At 25, Gershwin was already the toast of Broadway. The son of Russian-Jewish immigrants, Gershwin had taken piano lessons as a kid growing up in Manhattan’s Lower East Side. After dropping out of high school to become a song-plugger on Tin Pan Alley, he landed his first Broadway show at 20 and began his meteoric rise as one of America’s leading popular song writers. His ambitions extended beyond Broadway’s stages, however; Gershwin had always had an interest in classical music, and even attended a New York performance of Schoenberg’s avant-garde song-cycle Pierrot lunaire.

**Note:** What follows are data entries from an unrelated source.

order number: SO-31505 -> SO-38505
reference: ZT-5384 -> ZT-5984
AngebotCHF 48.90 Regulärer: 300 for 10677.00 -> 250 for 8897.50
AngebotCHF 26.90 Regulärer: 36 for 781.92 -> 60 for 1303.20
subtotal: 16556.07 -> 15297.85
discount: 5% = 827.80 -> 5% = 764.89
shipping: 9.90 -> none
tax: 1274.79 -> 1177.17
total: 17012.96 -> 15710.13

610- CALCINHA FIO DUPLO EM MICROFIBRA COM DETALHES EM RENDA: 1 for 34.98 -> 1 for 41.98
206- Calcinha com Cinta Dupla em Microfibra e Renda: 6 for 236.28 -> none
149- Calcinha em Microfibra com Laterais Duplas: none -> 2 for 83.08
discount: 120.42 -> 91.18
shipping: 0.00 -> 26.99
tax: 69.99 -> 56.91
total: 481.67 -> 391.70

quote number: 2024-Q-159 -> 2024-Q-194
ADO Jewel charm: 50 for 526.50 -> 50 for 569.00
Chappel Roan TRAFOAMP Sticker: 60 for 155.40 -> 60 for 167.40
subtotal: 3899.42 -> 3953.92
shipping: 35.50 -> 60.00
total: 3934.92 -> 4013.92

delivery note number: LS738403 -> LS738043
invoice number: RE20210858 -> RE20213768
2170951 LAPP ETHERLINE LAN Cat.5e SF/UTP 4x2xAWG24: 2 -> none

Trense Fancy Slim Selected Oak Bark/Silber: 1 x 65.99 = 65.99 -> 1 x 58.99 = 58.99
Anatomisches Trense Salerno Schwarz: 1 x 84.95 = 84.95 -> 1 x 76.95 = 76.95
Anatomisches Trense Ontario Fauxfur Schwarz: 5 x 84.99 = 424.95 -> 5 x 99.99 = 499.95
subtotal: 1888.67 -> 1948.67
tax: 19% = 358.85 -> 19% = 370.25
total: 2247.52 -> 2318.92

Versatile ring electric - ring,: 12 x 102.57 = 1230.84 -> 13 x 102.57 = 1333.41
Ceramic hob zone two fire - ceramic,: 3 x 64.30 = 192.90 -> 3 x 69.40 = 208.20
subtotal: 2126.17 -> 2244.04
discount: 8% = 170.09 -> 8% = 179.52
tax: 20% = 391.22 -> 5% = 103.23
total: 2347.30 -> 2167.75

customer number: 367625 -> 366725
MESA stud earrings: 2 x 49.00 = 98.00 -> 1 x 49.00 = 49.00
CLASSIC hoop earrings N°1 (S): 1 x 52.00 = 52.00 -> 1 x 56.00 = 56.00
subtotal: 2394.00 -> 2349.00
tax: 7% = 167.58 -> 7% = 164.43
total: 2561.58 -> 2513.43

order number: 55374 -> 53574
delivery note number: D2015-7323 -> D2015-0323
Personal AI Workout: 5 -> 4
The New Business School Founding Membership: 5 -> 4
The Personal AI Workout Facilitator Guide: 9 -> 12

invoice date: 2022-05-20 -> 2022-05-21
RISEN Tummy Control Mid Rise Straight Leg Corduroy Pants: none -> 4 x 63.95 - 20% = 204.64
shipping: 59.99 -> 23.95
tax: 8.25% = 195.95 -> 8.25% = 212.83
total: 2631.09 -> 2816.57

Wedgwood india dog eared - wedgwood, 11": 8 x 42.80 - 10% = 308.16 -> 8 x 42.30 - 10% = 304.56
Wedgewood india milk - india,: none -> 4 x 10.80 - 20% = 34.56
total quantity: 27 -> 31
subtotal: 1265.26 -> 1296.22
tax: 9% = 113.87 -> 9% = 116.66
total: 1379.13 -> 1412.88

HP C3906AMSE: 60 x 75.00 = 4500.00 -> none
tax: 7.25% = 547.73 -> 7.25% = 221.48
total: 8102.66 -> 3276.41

Though Gershwin later claimed that his knowledge of music theory at this time could have fit on a three-cent postage stamp, he nevertheless wrote an iconic piece that remains a landmark in the history of music. Controversial from the first, Rhapsody in Blue challenged notions regarding the divide between classical and popular music; its relatively free-form structure flew in the face of symphonic traditions; and perhaps most importantly, it combined freshness and originality with an irresistible accessibility. Few other purely instrumental works of its length so successfully grab the attention of even uninitiated listeners from its first note to its last.

Its genesis was also much more collaborative than is traditional for a piece of classical music. In keeping with the practice of Broadway composers of the time, Gershwin wrote the piece in short-score form for two pianos (one representing the soloist and the other the band). It was then arranged by Ferde Grofé, a composer and orchestrator who often made arrangements for Paul Whiteman’s unique ensemble. Gershwin also originally wrote the famous opening clarinet glissando as a scale; it took its unforgettable final form when the band’s clarinetist Ross Gorman played it that way in rehearsal, possibly as a joke.

Since Gershwin’s untimely death at age 38, his most famous composition has rarely been heard in the original form that thrilled listeners at the premiere. Even during his life early recordings invariably cut the work down drastically so that it would fit on two sides of a record.  Grofé’s original scoring was for a modest orchestra of 23 musicians – unusual for a modern symphony orchestra, but a respectable jazz band.  Today, Rhapsody in Blue is certainly among the most often-performed American concert works ever written, and it has rightly taken its place, exactly as Paul Whiteman had intended it, as one of the first true marriages of American musical style and European artistic tradition.